Les grands médias jettent de l’huile sur le feu d’une autre « guerre culturelle ».
Le journal Guardian a publié cette semaine un article disant : « Un tiers des élèves blancs défavorisés en Angleterre quittent leur école primaire sans savoir suffisamment bien lire pour accéder au programme du secondaire. »
Cette affirmation est basée sur une analyse du Fischer Family Trust (FFT).
Leur étude suggère qu’une proportion plus élevée de ceux qu’elle définit comme des « élèves blancs défavorisés » ne parviennent pas à répondre aux critères d’alphabétisation.
C'est à comparer aux « élèves non défavorisés » : 33 à 20 pour cent.
Le Guardian a saisi l’occasion pour parler des désavantages uniques auxquels sont confrontés les « étudiants blancs de la classe ouvrière ».
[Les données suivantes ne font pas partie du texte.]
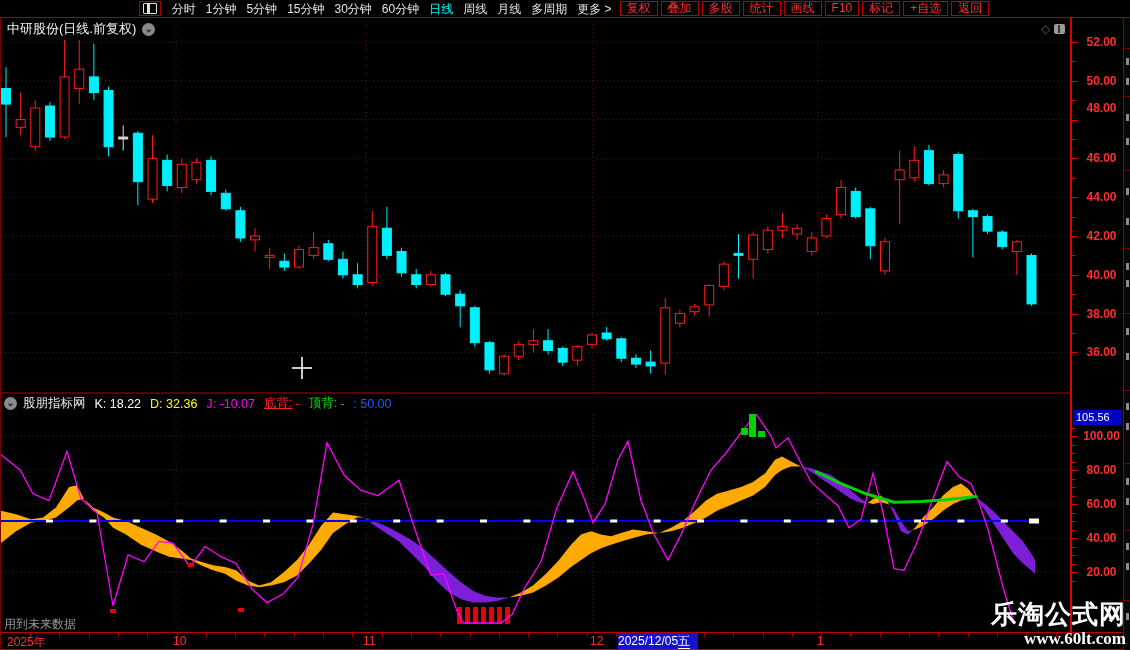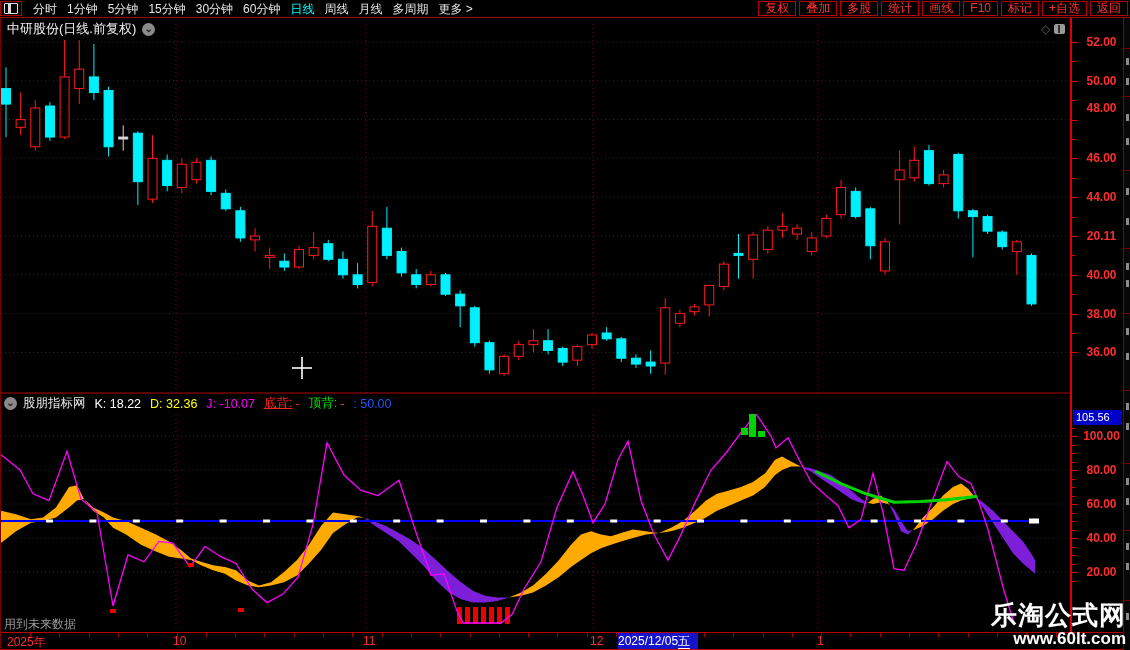"分时 1分钟 5分钟 15分钟 30分钟" #toolbar { justify-content: space-between -> center }
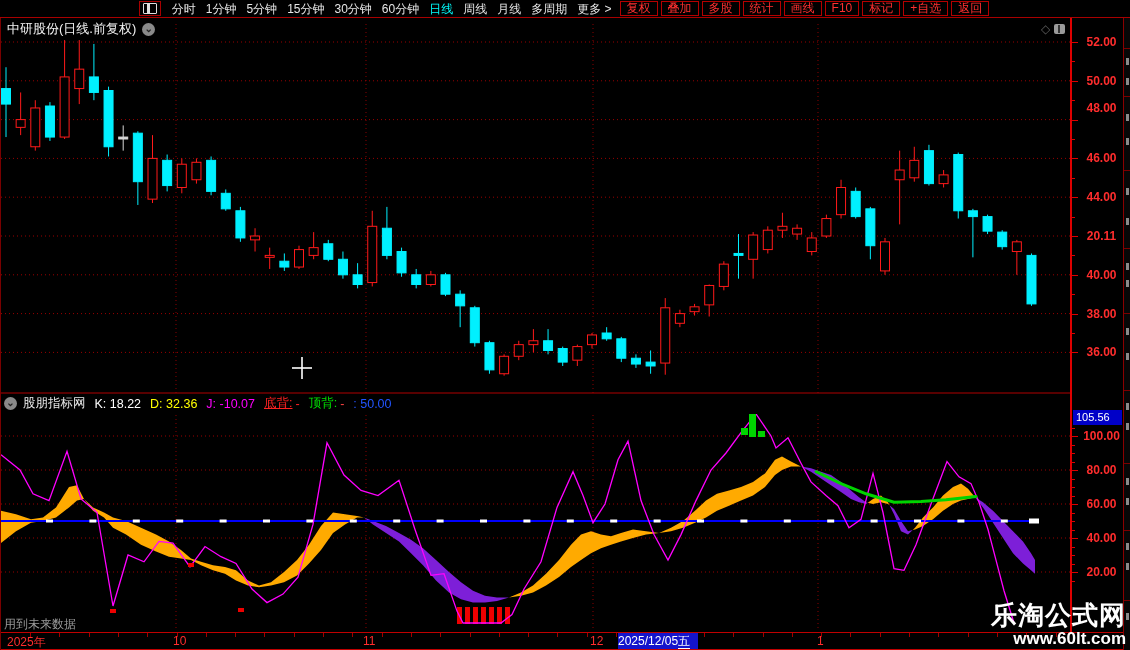"20.11" div.ax-label { text: 20.11 -> 42.00 }
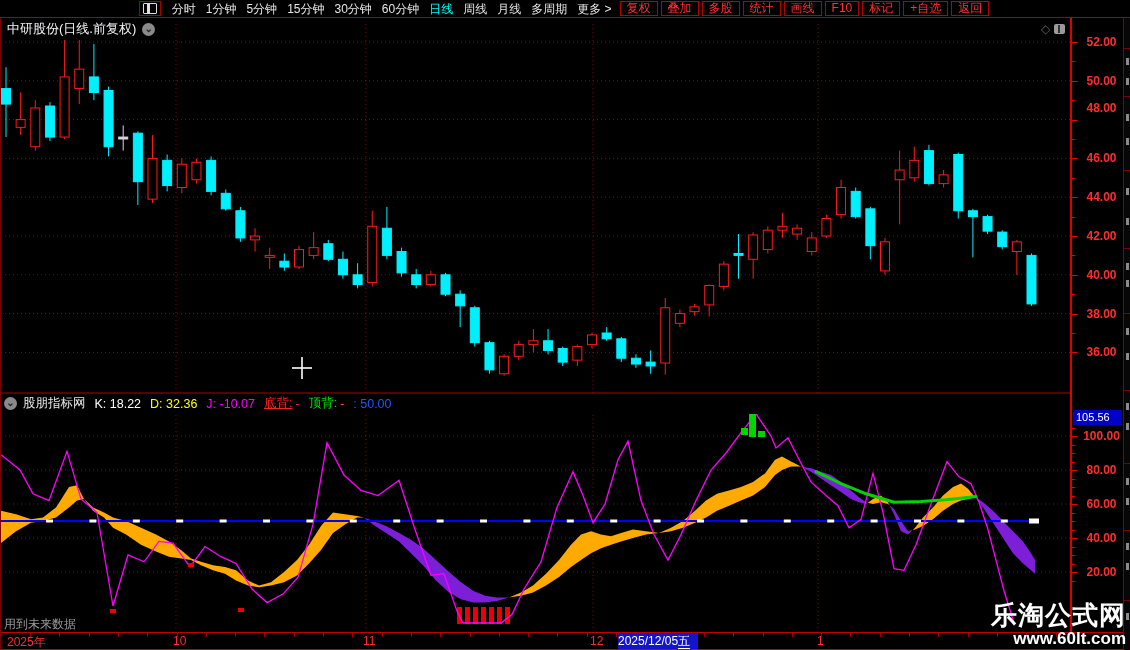"乐淘公式网" #watermark { font-family: Liberation Sans, sans-serif -> Liberation Serif, serif }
Mais un précédent rapport de la FTT indiquait : « Les élèves noirs défavorisés des Caraïbes et les élèves mixtes blancs/noirs des Caraïbes ont des résultats tout aussi médiocres que les élèves blancs défavorisés. »
Le discours véhiculé par les grands médias ne fait que s'inscrire dans le discours de l'extrême droite sur une Grande-Bretagne « à deux vitesses ».
De même, le journal Telegraph a affirmé cette semaine que les « étudiants blancs de la classe ouvrière » étaient exclus des bourses universitaires.
Le journal de droite cite Suella Braverman, porte-parole de Reform UK en matière d'éducation.
« C’est encore un autre exemple d’une société universitaire à deux vitesses qui punit les garçons et les filles blancs de la classe ouvrière en raison de ce qu’ils sont », dit-elle.
Pour étayer cette affirmation, il souligne un petit nombre de bourses dans un petit nombre d’universités proposées aux étudiants issus de milieux noirs et issus de minorités ethniques.
En Grande-Bretagne, de tels programmes n’existent que dans 19 universités.
Au lieu de cela, il cite un « étudiant blanc issu d’une famille ouvrière » qui affirme avoir été exclu « pour des raisons d’appartenance ethnique » d’une grande université.
Il n’a pas pu obtenir de financement pour couvrir ses frais de logement et de subsistance.
Encore une fois, cela souligne le véritable problème auquel sont confrontés tous les travailleurs de la classe ouvrière : à quel point l’enseignement supérieur est devenu inabordable.
L’utilisation sélective des statistiques pour promouvoir ce genre d’arguments de « guerre culturelle » fait le jeu de Nigel Farage et de Reform UK.
Au lieu de cela, nous devrions nous battre pour un système éducatif qui donne la priorité à tous les élèves de la classe ouvrière. Cela signifie une augmentation du financement pour les débutants.